Courts have prohibited the State Tax Service from interpreting vehicle leasing as royalties and assessing taxes. This applies to the leasing of railcars, aircraft, and agricultural machinery.

Established practice is forming in Ukraine: courts refuse to recognize vehicle leasing as royalties

In Ukraine, a consistent judicial practice is gradually forming regarding one of the most problematic tax issues of recent years for transport companies. Courts are refusing to side with tax authorities and recognize the leasing of vehicles from non-resident companies of Ukraine as royalties, noting that this is not the rental of intellectual property. Relevant court rulings are posted in the Unified Register of Court Decisions, UNN reports.

Ukrainian legislation regarding the taxation of transport leasing by Ukrainian companies abroad has remained unchanged for decades. Despite this, in May 2024, the former team of the State Tax Service under the leadership of Tetiana Kiriienko published a clarification on the official STS website, stating that such payments should be taxed at a 15% rate as royalties. 

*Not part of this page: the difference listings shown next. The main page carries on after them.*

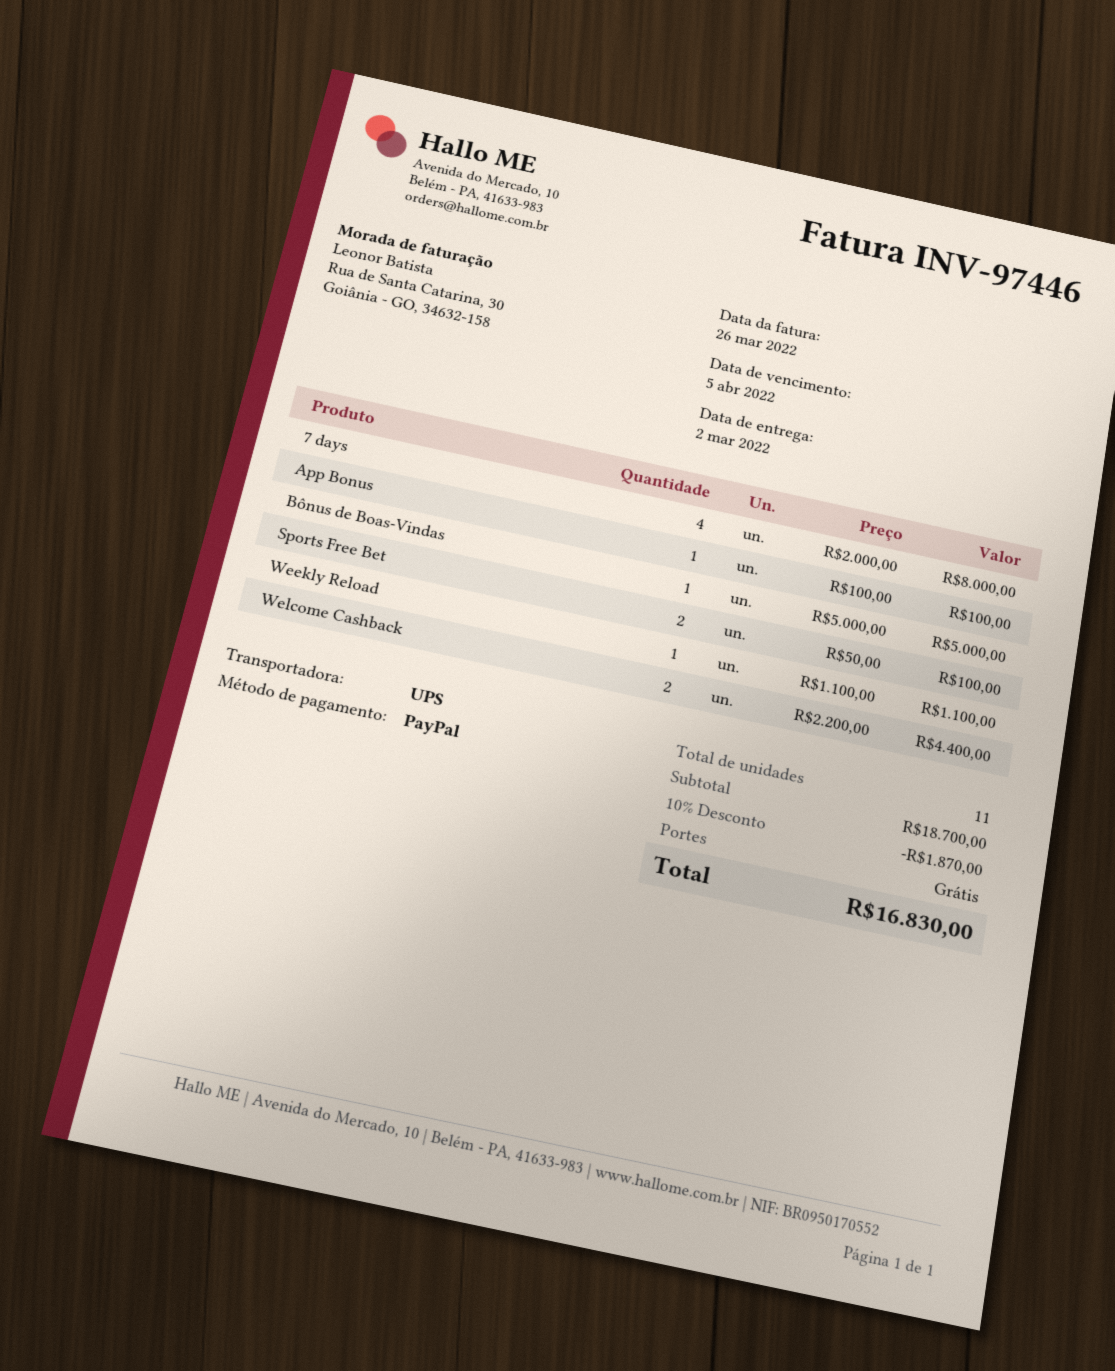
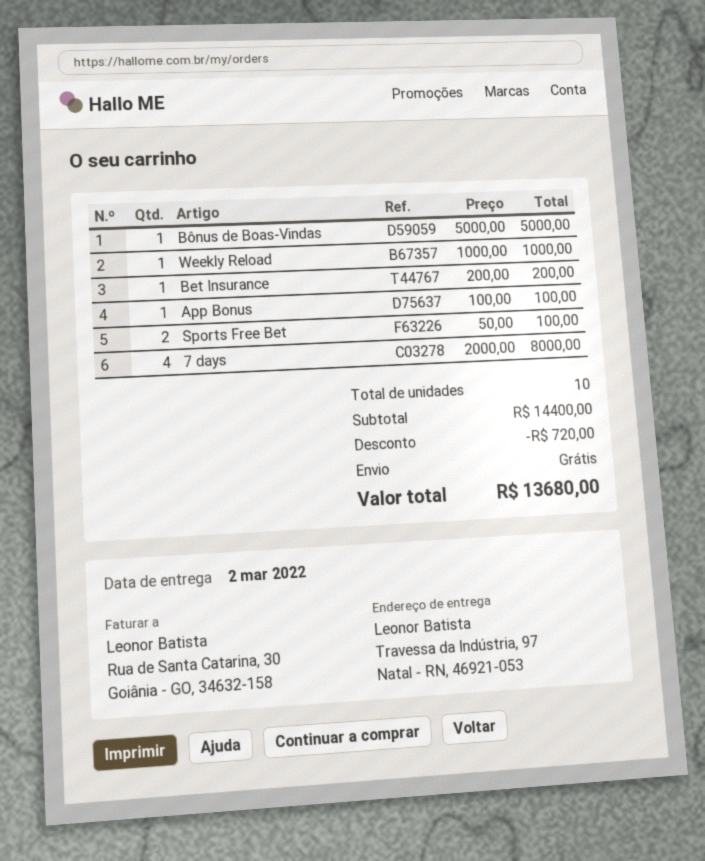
Weekly Reload: 1 x 1100.00 = 1100.00 -> 1 x 1000.00 = 1000.00
Welcome Cashback: 2 x 2200.00 = 4400.00 -> none
Bet Insurance: none -> 1 x 200.00 = 200.00
total quantity: 11 -> 10
subtotal: 18700.00 -> 14400.00
discount: 1870.00 -> 720.00
total: 16830.00 -> 13680.00

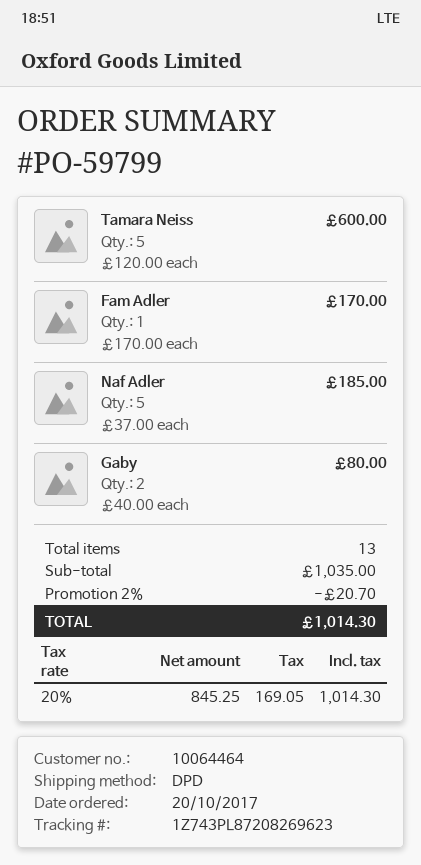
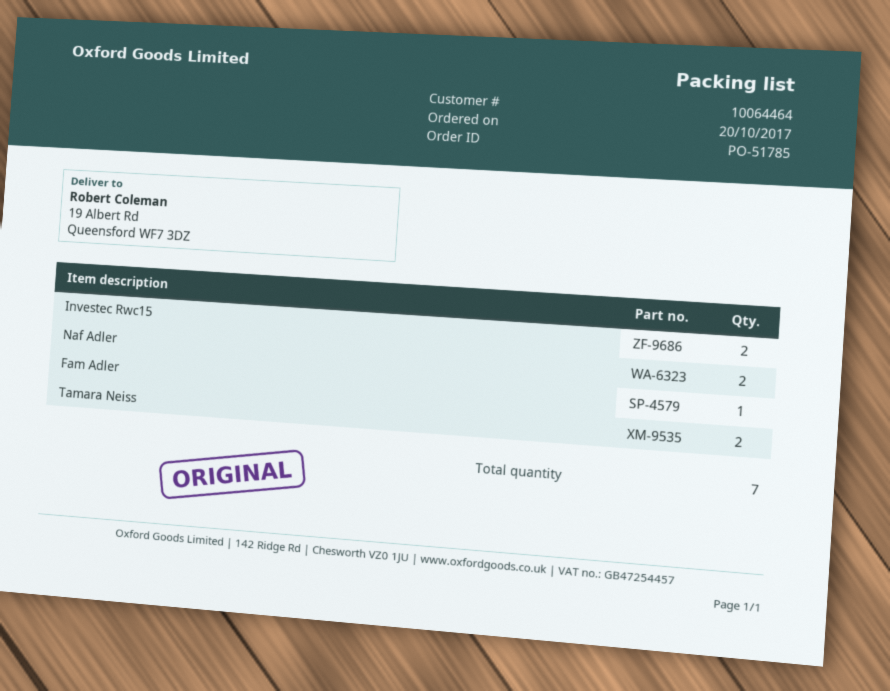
order number: PO-59799 -> PO-51785
Tamara Neiss: 5 -> 2
Naf Adler: 5 -> 2
Gaby: 2 -> none
Investec Rwc15: none -> 2
total quantity: 13 -> 7

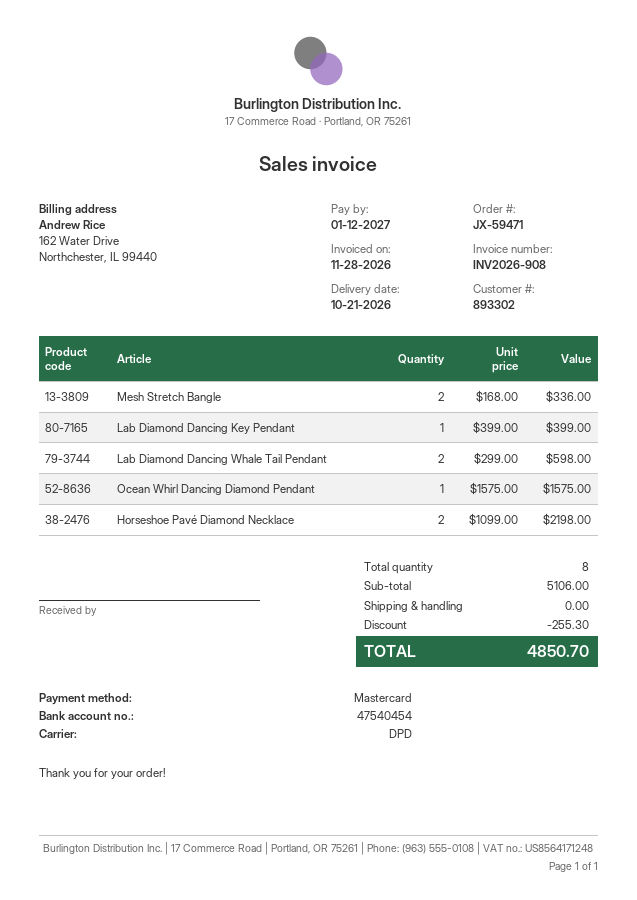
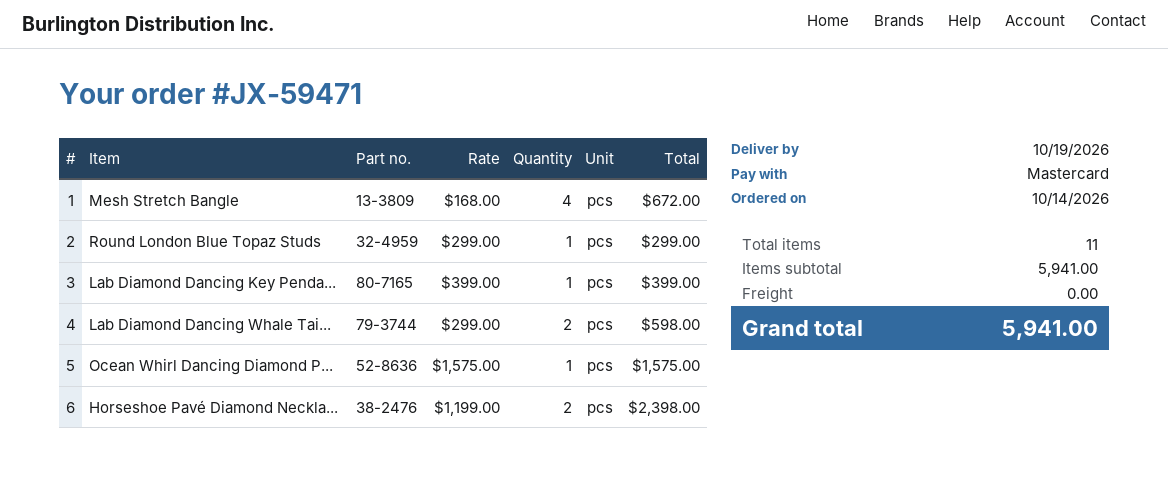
delivery date: 2026-10-21 -> 2026-10-19
Mesh Stretch Bangle: 2 x 168.00 = 336.00 -> 4 x 168.00 = 672.00
Horseshoe Pavé Diamond Necklace: 2 x 1099.00 = 2198.00 -> 2 x 1199.00 = 2398.00
Round London Blue Topaz Studs: none -> 1 x 299.00 = 299.00
total quantity: 8 -> 11
subtotal: 5106.00 -> 5941.00
discount: 255.30 -> none
total: 4850.70 -> 5941.00

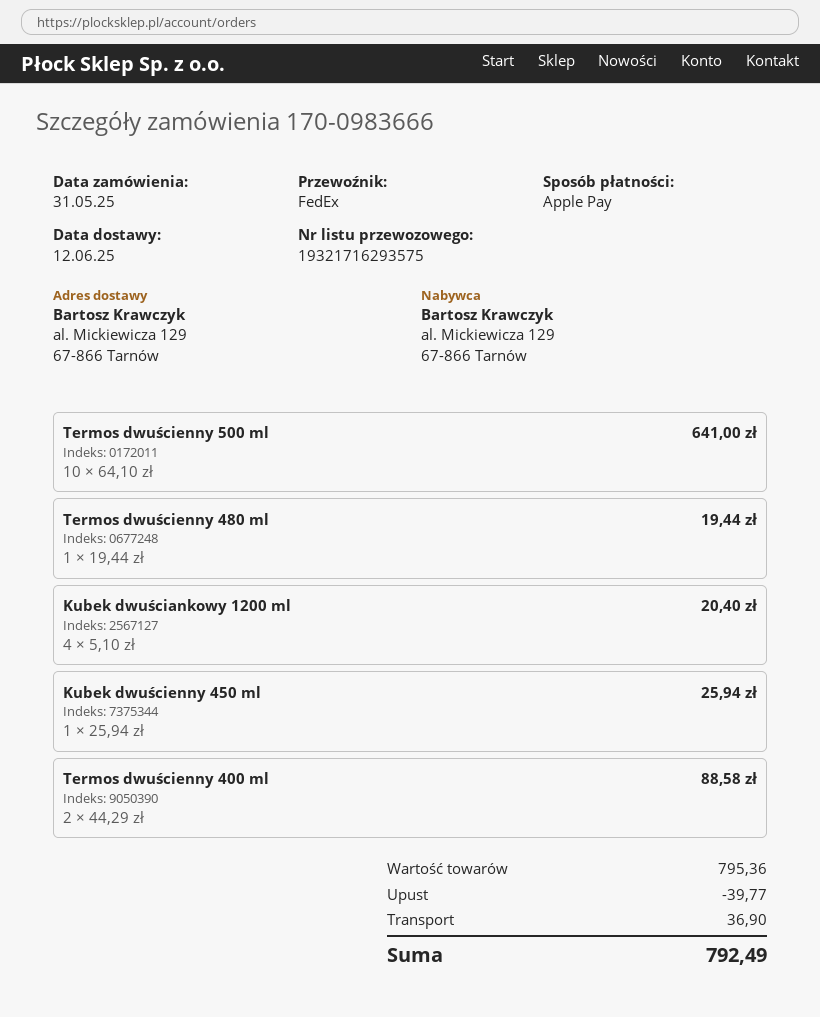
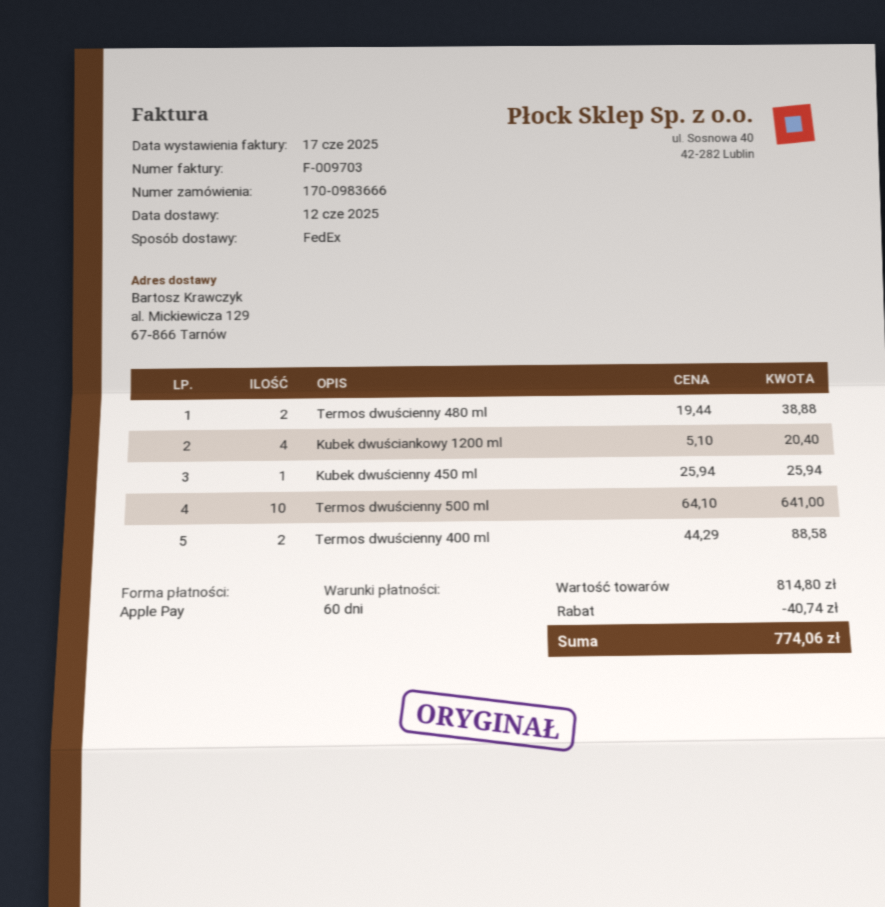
Termos dwuścienny 480 ml: 1 x 19.44 = 19.44 -> 2 x 19.44 = 38.88
subtotal: 795.36 -> 814.80
discount: 39.77 -> 40.74
shipping: 36.90 -> none
total: 792.49 -> 774.06

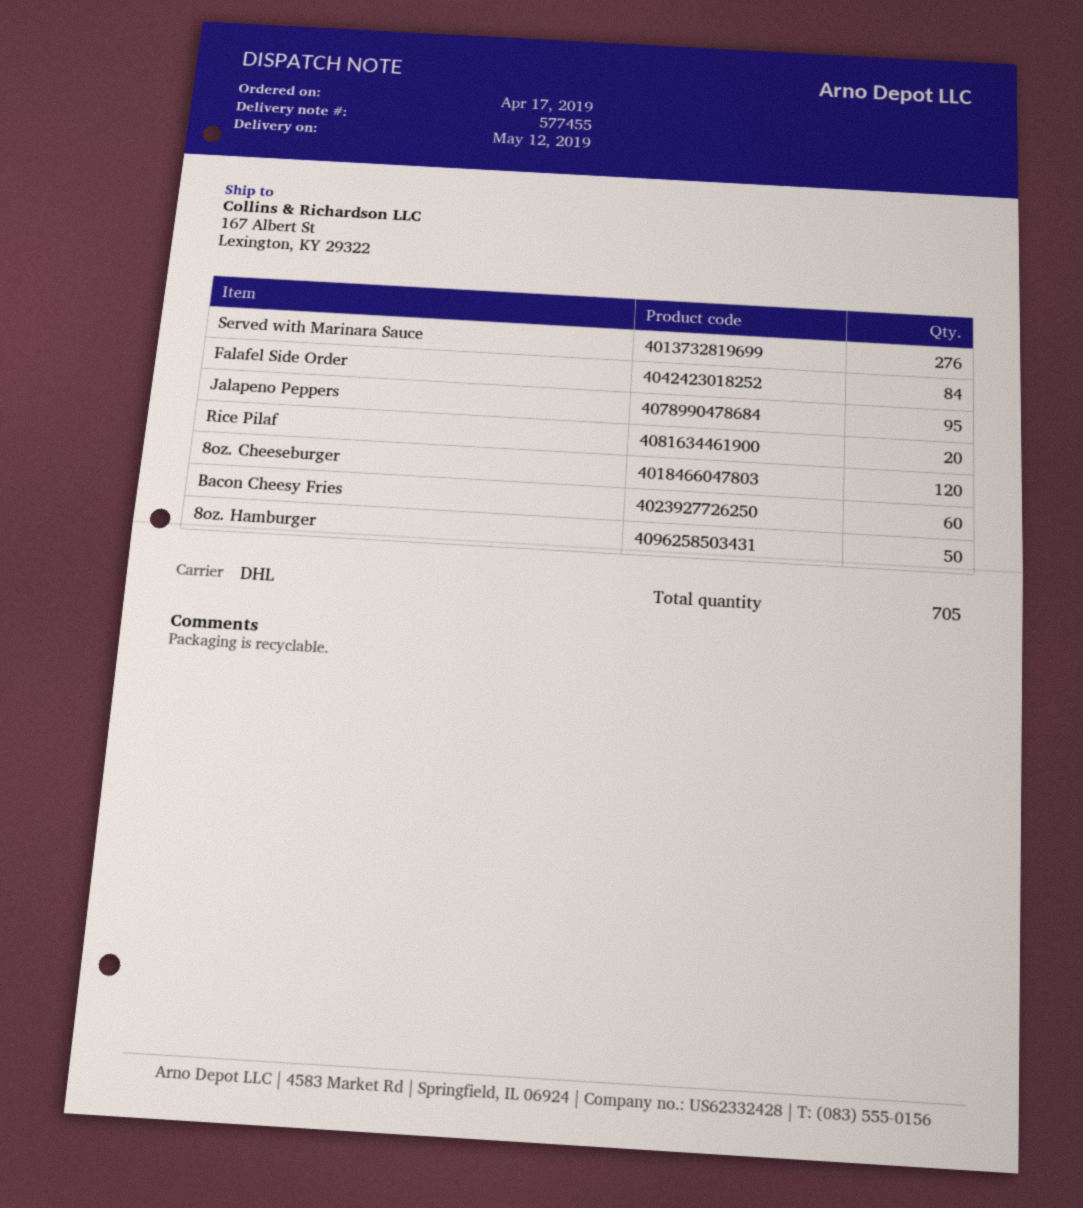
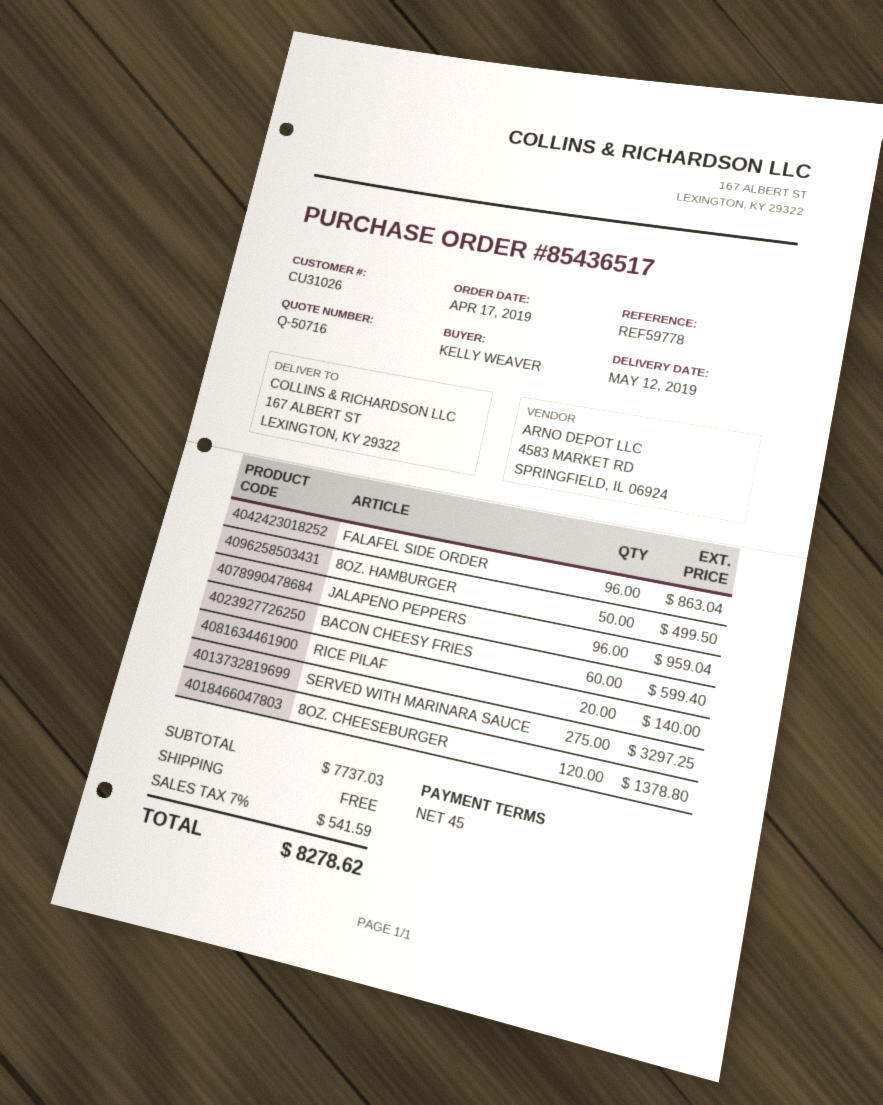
Served with Marinara Sauce: 276 -> 275
Falafel Side Order: 84 -> 96
Jalapeno Peppers: 95 -> 96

This approach provoked a series of legal disputes between tax authorities and transport companies and even led to the opening of criminal proceedings against five airlines. At least 5 airlines have already suffered from the pressure of the Bureau of Economic Security: UIA, "Constanta Airline", "Urga", "H3OPERATIONS", and "Skyline". Furthermore, court materials indicate similar approaches in other industries; attempts are being made to impose an additional levy on leased railway transport and even agricultural machinery.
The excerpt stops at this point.